Gewiefte Selbstvermarkter kassieren gleich zweimal. Denn auch TikTok, das sich in den monetären Erfolg der Stars auf der eigenen Plattform bislang nicht sehr eingemischt hat, hat einen 200-Millionen-Dollar-Topf aufgemacht. Aus dem werden den Kreatoren zusätzliche Anreize geboten, um auf der Plattform zu bleiben.

Für TikTok geht es ums Überleben. Die Unsicherheit ist aktuell groß, die Plattform ist zum Spielball in einem globalen Konflikte geworden: Wochenlang hat US-Präsident Donald Trump die chinesische Video-App unter Druck gesetzt, gar mit einem Verbot gedroht. Zwar scheint TikToks Zukunft in den USA vorerst gesichert, nachdem der US-Präsident einen Deal zwischen dem chinesischen Eigentümer Bytedance und US-Unternehmen gebilligt hat.
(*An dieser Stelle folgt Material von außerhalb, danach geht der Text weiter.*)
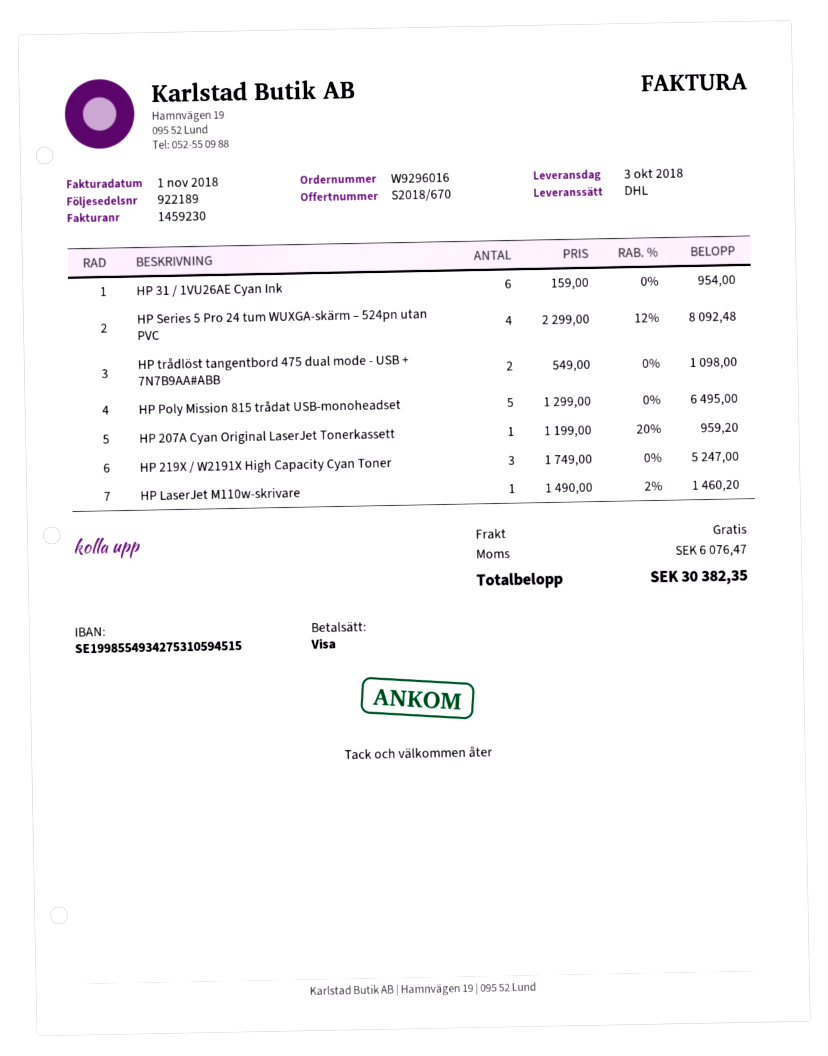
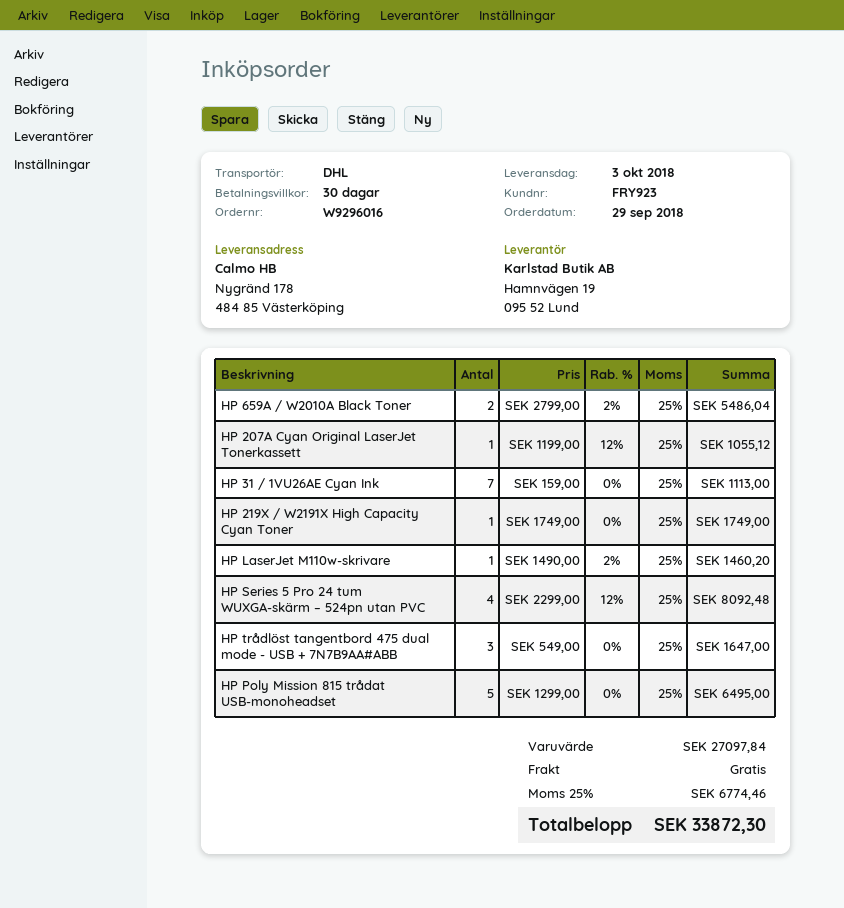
HP 31 / 1VU26AE Cyan Ink: 6 x 159.00 = 954.00 -> 7 x 159.00 = 1113.00
HP trådlöst tangentbord 475 dual mode - USB + 7N7B9AA#ABB: 2 x 549.00 = 1098.00 -> 3 x 549.00 = 1647.00
HP 207A Cyan Original LaserJet Tonerkassett: 1 x 1199.00 - 20% = 959.20 -> 1 x 1199.00 - 12% = 1055.12
HP 219X / W2191X High Capacity Cyan Toner: 3 x 1749.00 = 5247.00 -> 1 x 1749.00 = 1749.00
HP 659A / W2010A Black Toner: none -> 2 x 2799.00 - 2% = 5486.04
tax: 6076.47 -> 6774.46
total: 30382.35 -> 33872.30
Das weltweite Geschäft von TikTok komme in eine neue Firma mit Sitz in den USA, „wahrscheinlich in Texas“, sagte Trump in der Nacht zum Sonntag. Der Download-Stopp für die App, der für Nutzer ab Montag greifen sollte, wurde um eine Woche auf geschoben.

Doch noch ist der Deal nicht formal abgesegnet. Offen ist auch, ob die chinesische Regierung zustimmt. Unmöglich ist eine neuerliche Volte nicht.

Die Folgen der monatelangen Unsicherheit zeigen sich bereits: Charli D’Amelio ist bei Weitem nicht der einzige TikTok-Star, der seine Präsenz jetzt auch bei Triller aufbaut. Extrem beliebte Figuren wie Noah Beck oder Griffin Johnson sind ebenfalls rübergezogen. Ein Insider urteilt: „Es gibt kein Vertun – ohne die Unsicherheit rund um TikTok wäre kein einziger bedeutender Creator jetzt auf Triller.“

Diversifikation ist Trumpf

Die Influencer-Gemeinde ist es gewohnt, ihren Ruhm auf einer Plattform so schnell wie möglich auf weitere Plattformen zu übertragen. So senken sie das Risiko, dass sie bei der Änderung des Algorithmus einer Plattform plötzlich in der Versenkung verschwinden und ihr Einkommensstrom abreißt.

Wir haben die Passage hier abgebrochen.